The list submitted without complying with the above requirements will be considered as not submitted."
The Company, at least 21 (twenty-one) days before the Shareholders' Meeting called to resolve on the appointment of Directors (i.e., by June 6, 2025), will make available to the public at its registered office, on its website (www.Tessellis.com) as well as in the manner prescribed by current regulations, the lists of candidates filed by the Shareholders, accompanied by the above-mentioned information and documentation, as required by current regulations.
We would also like to remind you that those who submit a "minority list" are the recipients of the recommendations made by Consob in Communication No. DEM/9017893 of February 26, 2009, and are therefore invited to submit, together with the aforementioned documentation, a statement certifying "the absence of relations of connection, even indirect, as referred to in Article 147-ter, paragraph 3, TUF and Article 144-quinquies of the Issuers' Regulations, with shareholders who hold, even jointly, a controlling interest or relative majority."
Regarding the election of Directors, as in accordance with Article 11 of the Articles of Association, the following procedure will be followed.
"a.1) following the outcome of the voting procedure, the votes obtained by each list will be subsequently divided by one, two, three, four and so on until the number of the Directors to be elected is reached. The ratios so obtained will be granted progressively to the candidates of each list in the order in which they appear in the list itself.
Candidates, listed in a decreasing order on the basis of the ratios obtained, who have obtained the highest ratios, will be elected, it being in any case understood that the candidate at the top of the minority list will be appointed director, namely the list that obtained the majority of votes from among those duly submitted and voted for and which is not connected - even indirectly - with the members who submitted or voted for the list that came first by number of votes.

If an individual who on the basis of the regulations in force turns out to be linked to one or more shareholders who have submitted or voted for the list which comes first by number of votes, has voted for a minority list, the existence of this link becomes important only if the vote has been decisive in the election of the Director from the minority lists.

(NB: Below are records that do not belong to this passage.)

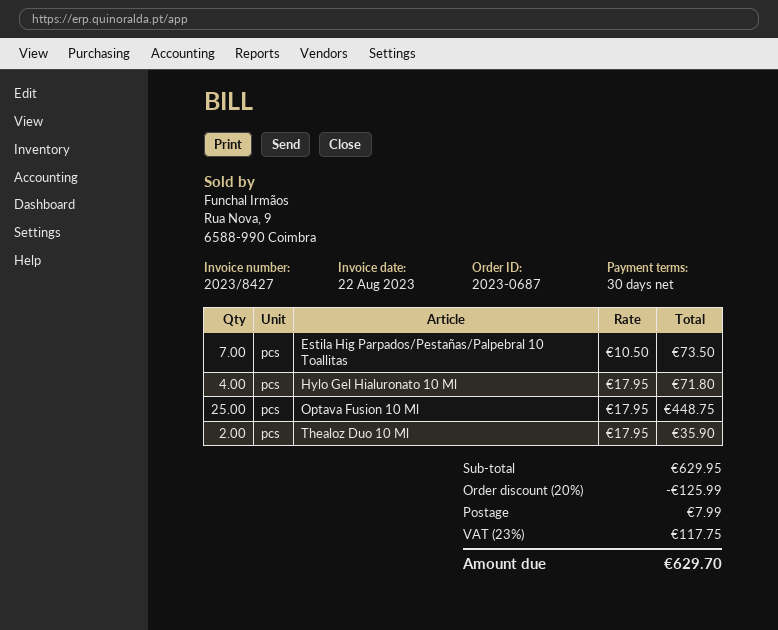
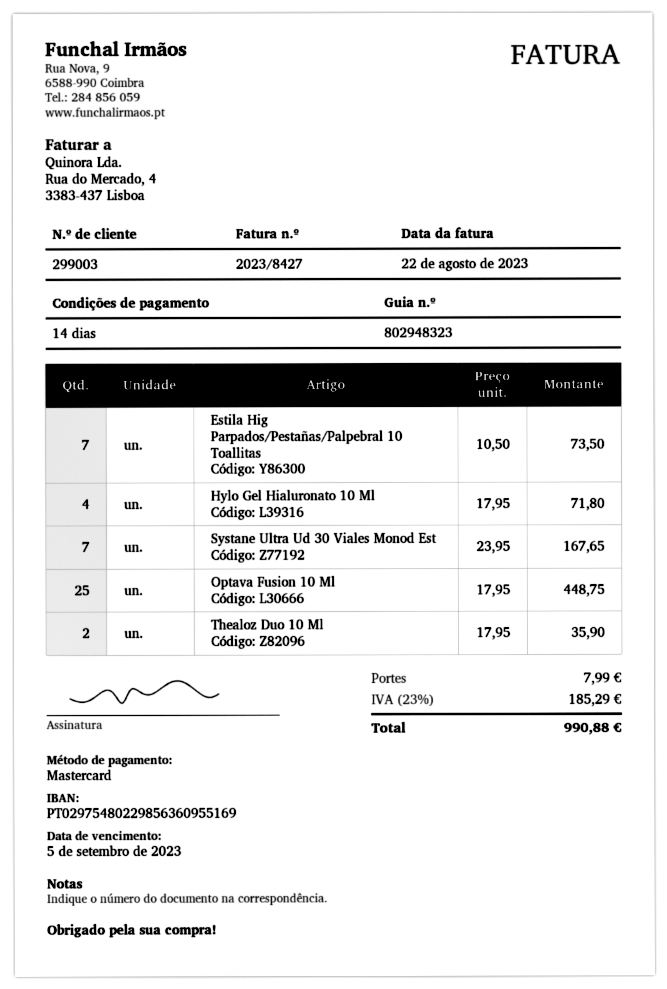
payment terms: 30 days -> 14 days
Systane Ultra Ud 30 Viales Monod Est: none -> 7 x 23.95 = 167.65
discount: 20% = 125.99 -> none
tax: 23% = 117.75 -> 23% = 185.29
total: 629.70 -> 990.88

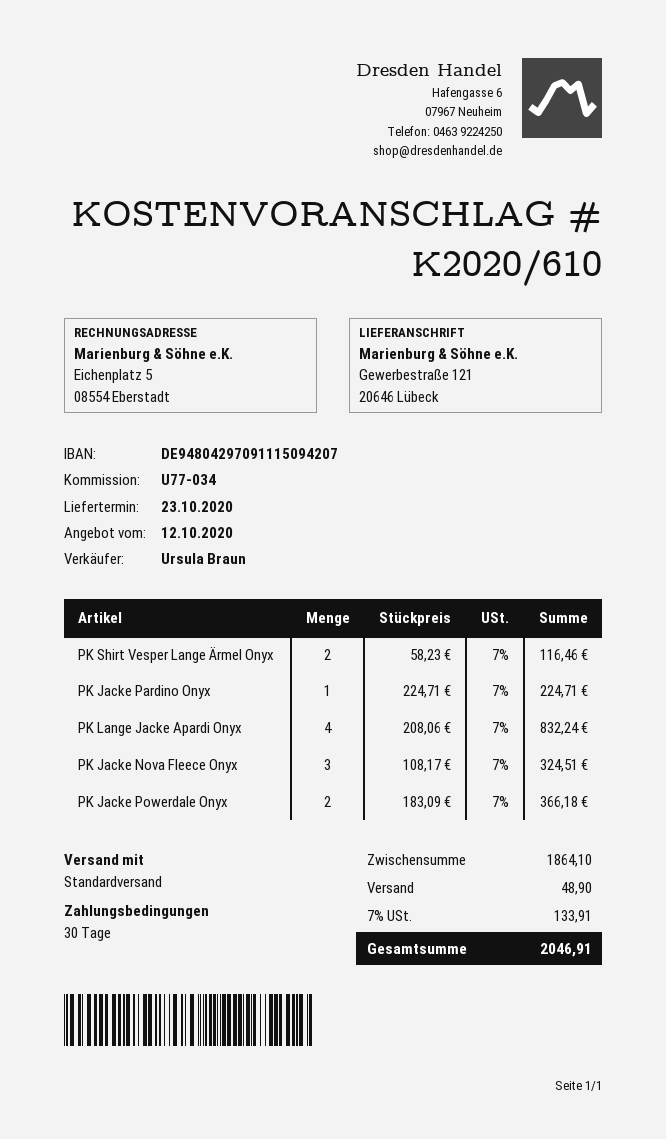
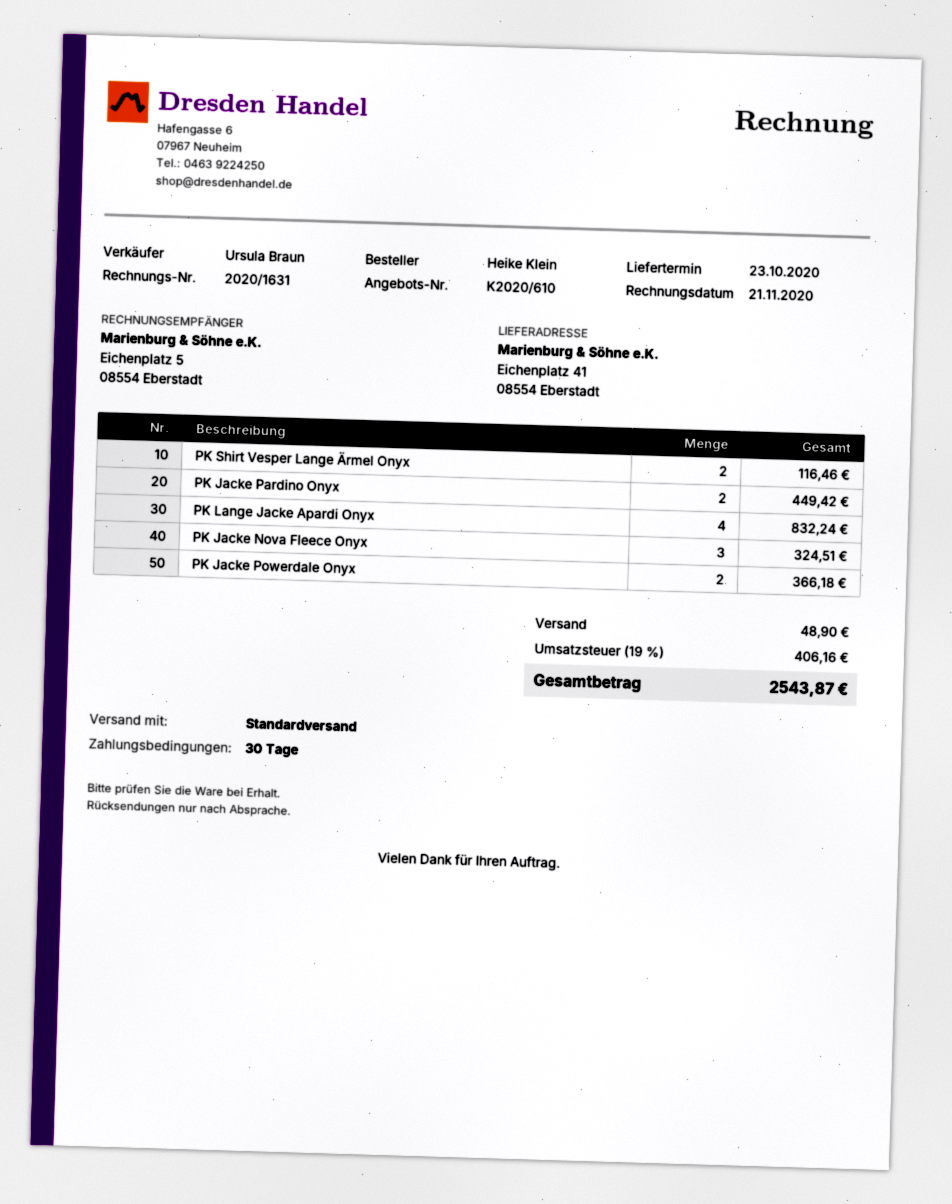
ship to: Gewerbestraße 121, 20646 Lübeck -> Eichenplatz 41, 08554 Eberstadt
PK Jacke Pardino Onyx: 1 for 224.71 -> 2 for 449.42
tax: 7% = 133.91 -> 19% = 406.16
total: 2046.91 -> 2543.87

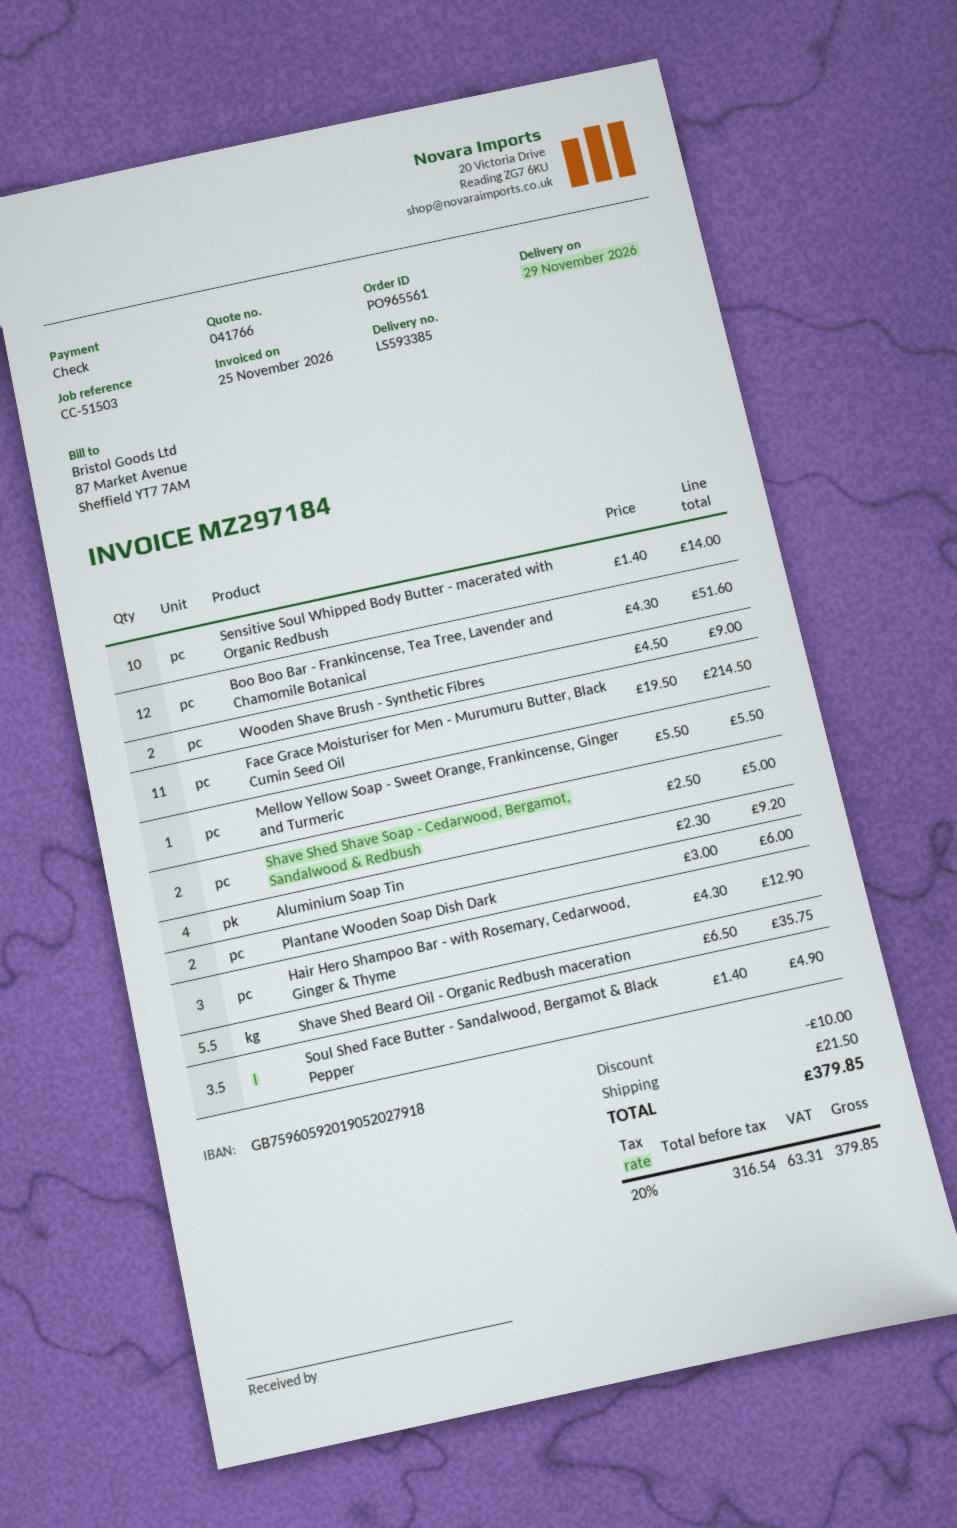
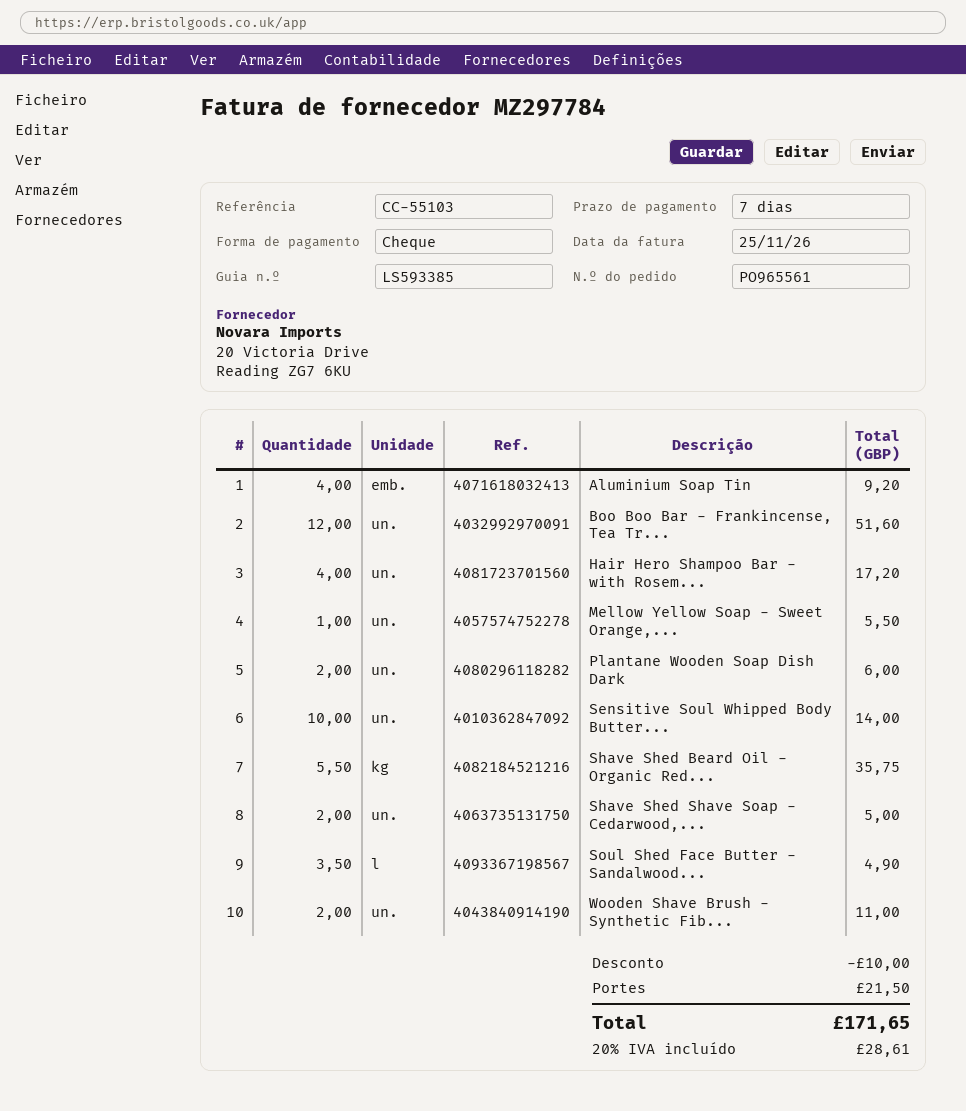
invoice number: MZ297184 -> MZ297784
reference: CC-51503 -> CC-55103
Wooden Shave Brush - Synthetic Fibres: 2 for 9.00 -> 2 for 11.00
Face Grace Moisturiser for Men - Murumuru Butter, Black Cumin Seed Oil: 11 for 214.50 -> none
Hair Hero Shampoo Bar - with Rosemary, Cedarwood, Ginger & Thyme: 3 for 12.90 -> 4 for 17.20
tax: 20% = 63.31 -> 20% = 28.61
total: 379.85 -> 171.65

In each case the legislation and regulations at the time in force shall apply.
In case of equality of ratios for the last Director to be elected, the one from the list which has obtained the majority of the votes or the eldest, in case of a tie vote, will be chosen. If, at the end of the voting procedure, Directors, meeting the independence requirements or meeting the gender balance requirements are not elected in sufficient numbers, the candidate elected with the lowest ratio who does not meet the independence requirements or the candidate with the lowest ratio whose election would result in a gender imbalance, shall respectively be excluded in the first and second case. The excluded candidates shall be replaced by the next candidates in the ranking, whose election would meet the provisions related to the independence requirements and the gender balance requirements. This procedure shall be repeated until the number of Directors to be elected is reached. In the event that, having adopted the criteria set out above, it is not possible to reach the number of Directors to be appointed, the Shareholders' Meeting shall appoint the missing Directors immediately by way of a resolution adopted by simple majority upon recommendation of the members in attendance.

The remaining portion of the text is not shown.